_What is expected:_ Which of the lines below include "vairifier"? Each one should be copied out.

_Input material:_

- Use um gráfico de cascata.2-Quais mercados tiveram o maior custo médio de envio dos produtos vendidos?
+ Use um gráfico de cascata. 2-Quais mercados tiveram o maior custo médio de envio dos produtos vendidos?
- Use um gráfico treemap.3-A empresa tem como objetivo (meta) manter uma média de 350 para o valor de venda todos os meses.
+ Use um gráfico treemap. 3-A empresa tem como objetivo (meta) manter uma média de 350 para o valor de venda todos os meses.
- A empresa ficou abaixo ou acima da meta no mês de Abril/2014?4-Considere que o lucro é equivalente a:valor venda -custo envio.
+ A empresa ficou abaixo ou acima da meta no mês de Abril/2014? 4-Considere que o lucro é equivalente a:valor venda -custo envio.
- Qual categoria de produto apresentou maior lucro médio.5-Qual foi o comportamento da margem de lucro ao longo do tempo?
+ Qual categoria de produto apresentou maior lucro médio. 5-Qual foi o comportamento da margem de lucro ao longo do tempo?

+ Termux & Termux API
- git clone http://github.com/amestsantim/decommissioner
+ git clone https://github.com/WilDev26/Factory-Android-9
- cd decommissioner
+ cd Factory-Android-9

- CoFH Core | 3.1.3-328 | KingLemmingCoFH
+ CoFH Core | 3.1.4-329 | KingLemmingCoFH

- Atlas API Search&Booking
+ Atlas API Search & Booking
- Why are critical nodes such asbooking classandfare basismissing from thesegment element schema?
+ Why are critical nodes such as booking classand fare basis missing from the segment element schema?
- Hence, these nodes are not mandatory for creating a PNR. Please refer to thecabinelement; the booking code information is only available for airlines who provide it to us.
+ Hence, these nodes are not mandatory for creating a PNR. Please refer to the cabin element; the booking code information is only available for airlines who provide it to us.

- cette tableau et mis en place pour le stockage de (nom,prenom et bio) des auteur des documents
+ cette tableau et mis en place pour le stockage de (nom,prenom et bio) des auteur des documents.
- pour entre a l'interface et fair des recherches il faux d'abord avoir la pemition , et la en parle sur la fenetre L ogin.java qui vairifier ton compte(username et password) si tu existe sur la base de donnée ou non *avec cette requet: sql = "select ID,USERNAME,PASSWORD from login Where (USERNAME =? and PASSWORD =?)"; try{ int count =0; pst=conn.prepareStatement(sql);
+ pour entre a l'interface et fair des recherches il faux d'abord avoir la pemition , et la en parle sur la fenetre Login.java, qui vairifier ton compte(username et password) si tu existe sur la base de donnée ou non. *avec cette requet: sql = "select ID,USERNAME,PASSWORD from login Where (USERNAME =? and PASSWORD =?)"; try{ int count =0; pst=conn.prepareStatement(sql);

_Completed task:_
- pour entre a l'interface et fair des recherches il faux d'abord avoir la pemition , et la en parle sur la fenetre L ogin.java qui vairifier ton compte(username et password) si tu existe sur la base de donnée ou non *avec cette requet: sql = "select ID,USERNAME,PASSWORD from login Where (USERNAME =? and PASSWORD =?)"; try{ int count =0; pst=conn.prepareStatement(sql);
+ pour entre a l'interface et fair des recherches il faux d'abord avoir la pemition , et la en parle sur la fenetre Login.java, qui vairifier ton compte(username et password) si tu existe sur la base de donnée ou non. *avec cette requet: sql = "select ID,USERNAME,PASSWORD from login Where (USERNAME =? and PASSWORD =?)"; try{ int count =0; pst=conn.prepareStatement(sql);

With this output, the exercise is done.